By Carlos Medina, Audiovisual Technology Expert and Advisor

Film and television technicians have been modifying their professional profile and job skills depending on the historical moment in which they have lived. This statement is evident from the very inception of the seventh art, throughout the expansion of the mass media until today, with a more customized and interactive communication in a digital environment.
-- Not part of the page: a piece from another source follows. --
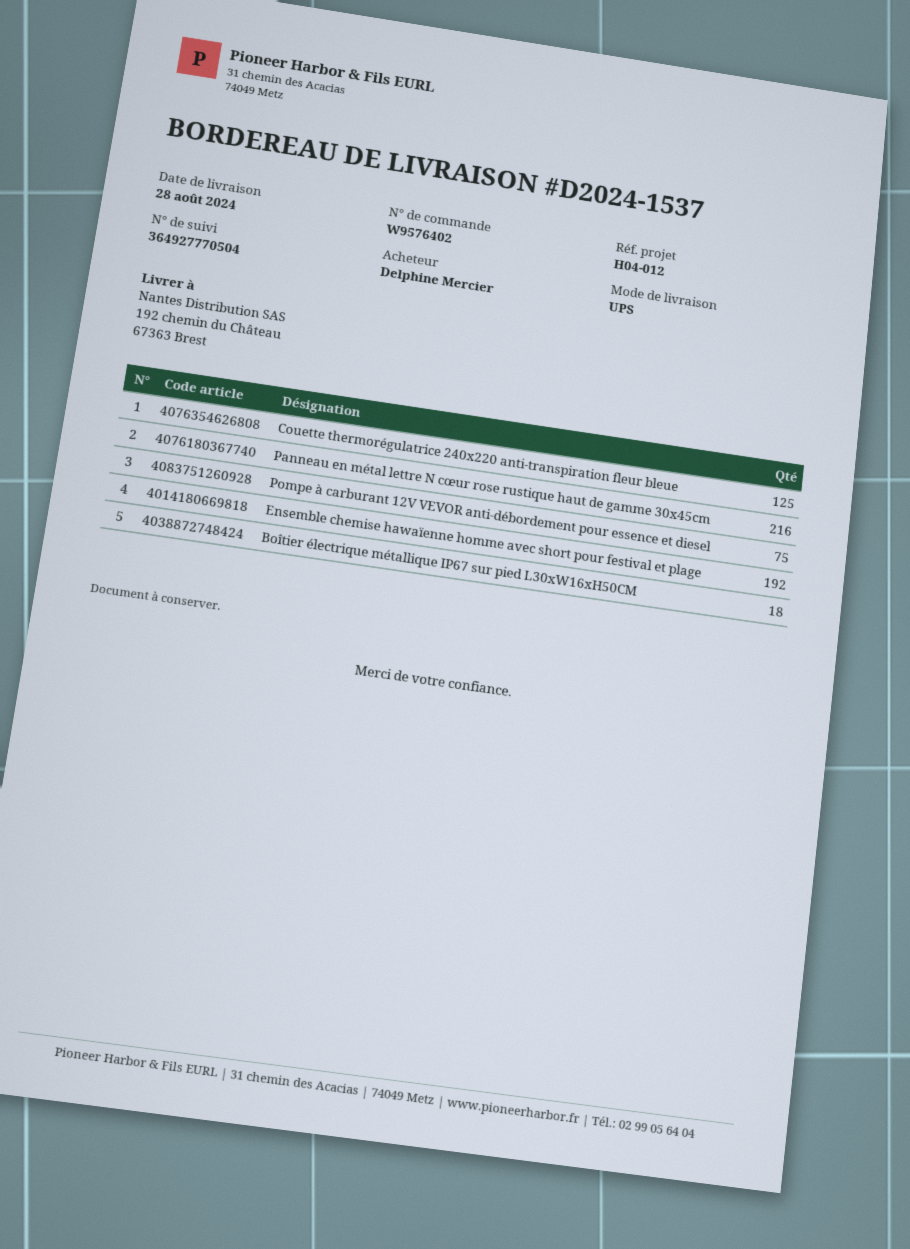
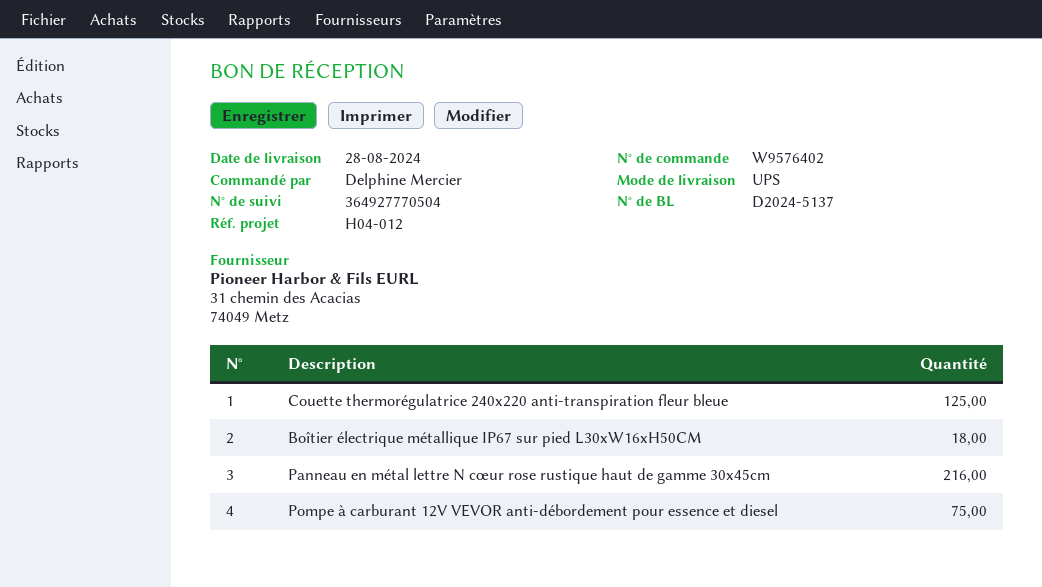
delivery note number: D2024-1537 -> D2024-5137
Ensemble chemise hawaïenne homme avec short pour festival et plage: 192 -> none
Who can imagine what George Méliès (December 8, 1861 – January 21, 1938), French filmmaker, pioneer of cinema and of the stop trick techniques had to learn: multiple exposures, the fast camera, the image solutions and/or color film. The same can be said of effort made by the team of technicians that worked alongside Canadian director James Cameron (August 16, 1954) for the filming of Avatar (2009). They used new motion capture techniques and the film was marketed for conventional viewing, for 3D projections (using RealD 3D, Dolby 3D, XpanD 3D, and IMAX 3D formats) and even 4D projections in some South Korean movie theaters.
These two examples are a token of what happened, but also a result. A dynamics that has been driven, on the one hand, by the curiosity of both authors and technicians involved; and on the other, through the changes brought about by the inclusion of work tools and new technologies applied to image and sound. A new camera, more advanced software, a different response level from a microphone, a change in processes and protocols or even the introduction of innovations from other sectors, such as, for instance, 5G technology.
In the present case, the profile of the colorist is very evident: A new professional with very specific roles and responsibilities. Its origin stems from color grading.
On the brink of the fourth industrial revolution, we are seeing now a number of terms from a different time such as laboratory, film and final copy. So, what is a colorist then? What professional profile is currently required for the job?
After getting acquainted first-hand with the process, consulting current documentation and having enquired the opinion of many professionals who call themselves colorists, we can now attempt to define this very fashionable and almost essential profession in the audiovisual sector today.
A colorist is an art technician who is involved from the outset in the creation of an audiovisual work concerning image and lighting parameters in order to achieve an atmosphere, aesthetics and visual sensation that accompanies the cinematographic/television narrative.
Works fully synchronized with the decisions and criteria of the film director or by the head of audiovisual work, director of photography (DoP) and the camera team as well as in keeping with the guidelines of the art department.
Therefore, it is convenient to update the performance of roles throughout the visual creation process in audiovisual work. And not only regarding processes comprising the post-production and/or finishing stages, as it has been until now. In other words, we have to update the classic, traditional vision of the colorist, who is much more than a grader.
In order to be ready to respond to a myriad of situations, audiovisual stories and productive environments in this sector, we have to delve in what aspects have to be taken into account, training and/or expertise achieved and the social skills of a colorist; all this with a view to the present time and a permanence going into the future.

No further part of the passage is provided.